▶ _EXERCISE REQUIREMENTS_: From the line with "Learn & Play" through the line with "total: 2445.85 -> 2528.93", inclusive, return each line of the data below exactly and leave the rest out.

+===+

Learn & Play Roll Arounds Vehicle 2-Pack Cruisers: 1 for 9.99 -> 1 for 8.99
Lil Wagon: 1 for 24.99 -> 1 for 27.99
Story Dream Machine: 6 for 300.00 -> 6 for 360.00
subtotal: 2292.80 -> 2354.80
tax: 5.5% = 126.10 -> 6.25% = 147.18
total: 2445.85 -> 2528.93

+===+

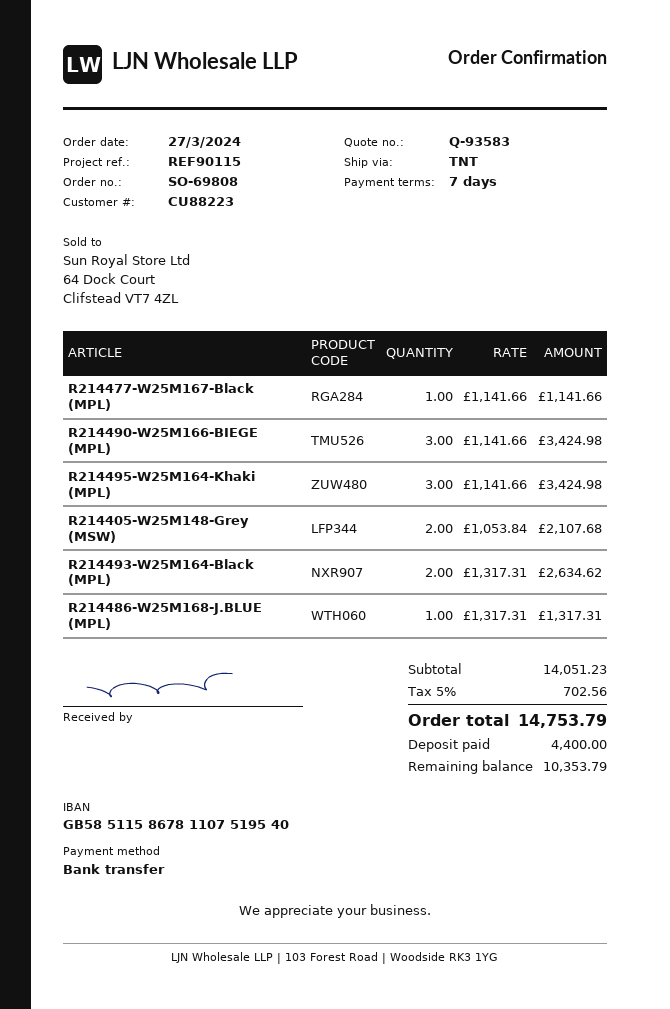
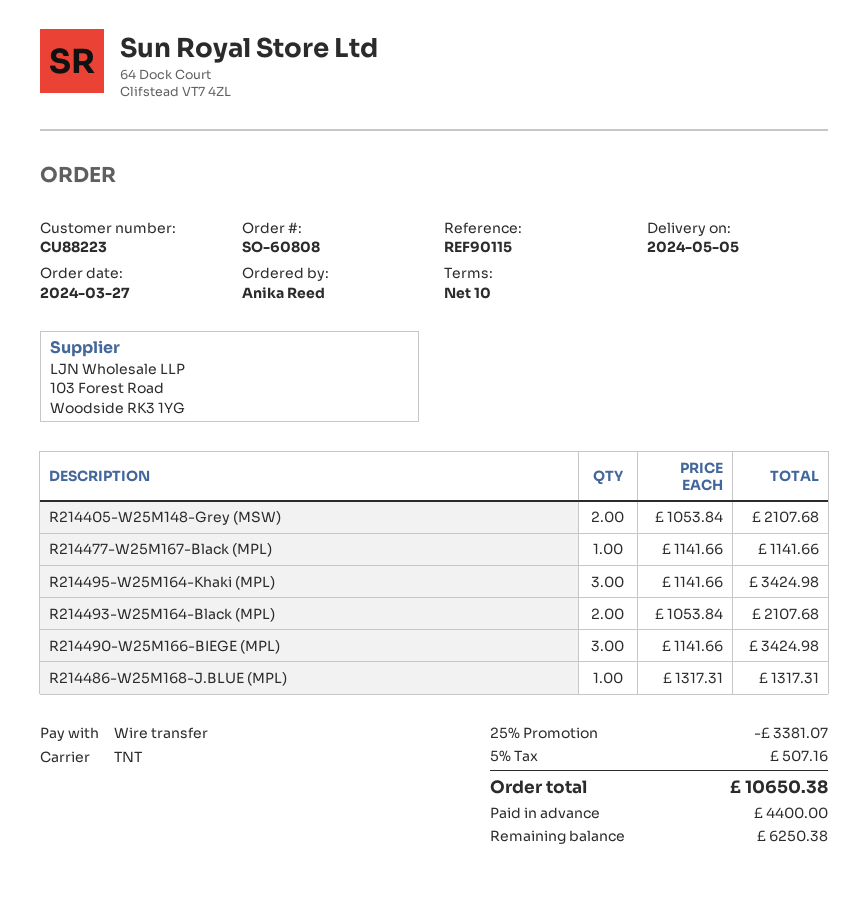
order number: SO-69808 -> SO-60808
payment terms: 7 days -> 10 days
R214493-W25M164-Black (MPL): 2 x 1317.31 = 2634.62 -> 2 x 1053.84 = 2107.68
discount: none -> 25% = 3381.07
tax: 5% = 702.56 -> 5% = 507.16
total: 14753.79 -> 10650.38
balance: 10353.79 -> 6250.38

+===+

▶ _EXERCISE OUTPUT_:
Learn & Play Roll Arounds Vehicle 2-Pack Cruisers: 1 for 9.99 -> 1 for 8.99
Lil Wagon: 1 for 24.99 -> 1 for 27.99
Story Dream Machine: 6 for 300.00 -> 6 for 360.00
subtotal: 2292.80 -> 2354.80
tax: 5.5% = 126.10 -> 6.25% = 147.18
total: 2445.85 -> 2528.93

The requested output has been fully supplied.